The Story So far

I am pleased to confirm that I have packed light enough to allow me to haul all of my things up and down a rather large hill without any discomfort, though much exhaustion. This particular hill was found in Bath, one of its seven surrounding hills. The view from the top was well worth it, even in the misty rain.

But this is all a bit ahead of where I last left off. In between has been St. Paul’s, various wanderings about London, many tube rides, a bus ride, a free concert, several bike rides, and a very, very large anti-austerity/anti-conservative/related march down the boulevard near the palace in London. This was a sight to behold. Google tells me that 150,000 or so people turned out, which turns out to be an awful lot when you line them up 10 or so wide. It was a cacophony of marching bands, chants, sing-alongs and car horns. I’m not sure if the concert was related, though there were many banner-wielding recent marchers in that general area. I’ve never been so close to so many people motivated by a political aim. It was heartening.

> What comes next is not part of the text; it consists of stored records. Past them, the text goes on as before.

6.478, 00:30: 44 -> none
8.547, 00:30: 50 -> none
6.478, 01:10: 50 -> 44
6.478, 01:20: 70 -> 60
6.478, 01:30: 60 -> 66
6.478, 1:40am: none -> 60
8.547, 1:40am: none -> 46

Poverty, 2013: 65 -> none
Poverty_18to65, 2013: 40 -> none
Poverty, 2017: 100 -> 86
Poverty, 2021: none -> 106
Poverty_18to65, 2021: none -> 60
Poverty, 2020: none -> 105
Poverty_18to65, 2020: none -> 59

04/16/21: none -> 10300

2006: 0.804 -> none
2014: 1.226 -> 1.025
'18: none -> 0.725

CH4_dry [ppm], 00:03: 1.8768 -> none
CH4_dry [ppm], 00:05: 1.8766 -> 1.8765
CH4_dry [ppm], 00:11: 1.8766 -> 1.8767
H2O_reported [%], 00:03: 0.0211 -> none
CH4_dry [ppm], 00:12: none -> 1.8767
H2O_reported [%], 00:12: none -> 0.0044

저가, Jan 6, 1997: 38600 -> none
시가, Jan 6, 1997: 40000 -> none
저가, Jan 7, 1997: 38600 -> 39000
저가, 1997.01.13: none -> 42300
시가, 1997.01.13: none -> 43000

But that all seems ages ago from there here and now of Bath. Again, a place about which I’m not sure I have much original to say. It’s, it’s relaxed, there are some fantastic buskers to be found. The hills around and the views of happy sheep on the way here from London have thoroughly inspired me regarding biking around the UK. The logistics are still a large question mark, especially as some of these hills would be a challenge on a fully loaded bike, but I am determined to spend time on two wheels in this country (cue confusion regarding the status of the UK’s various constituent parts). Speaking of a return to the UK, I spent the evening with a pair from Louisiana (no discernible accent L) who are headed to northern Scotland to wilderness camp, and if they can do it in November, I’m reassured about spring. Anyway, lot of future inspiration, but plenty to be happy about in the present/immediate past. Climbed two of Bath’s hills (only one with the pack) to see what could be seen. Georgian architecture is certainly different, and while it can be quite striking, I am forced to wonder why it is that this sort of style, in which rows of identical buildings are neatly lined up (sometimes with a curve) is so vaunted, while everyone (with any taste myself included) condemns suburbs for the same attributes. Someone Bath pulls it off though, whether it’s history or compactness, sheer build quality (an attribute which the plastic shells of modern suburbs clearly lack) or some other aesthetic magic. It’s lovely.

And so is England, really. It’s what you’d expect, really. Rolling hills and plenty of big old trees and sheep and horses and many things made of brick. Also rain. And mist. And fog, and drizzle and so on. And somehow it feels so different. It’s nothing like Canada. Almost every inch of it (from my very, very limited perspective) has been tamed, and shaped. It’s lovely, and I can’t help loving the hills and the small fields, dotted with trees and lined by small hedges. It’s lovely. I’m not sure if this is accurate, but it seems at times that it’s almost objectively lovely. People of one stripe or another have had centuries to look at a place and think to themselves, “well, wouldn’t it be lovely if….” and then they put a wall just here, or a tree there, add this, take that away. It’s a perfected landscape, but without the weird, hugely artificial feel of a modern, constructed courtyard/garden/whathaveyou. More organic, somehow. Collaborative, over space and time.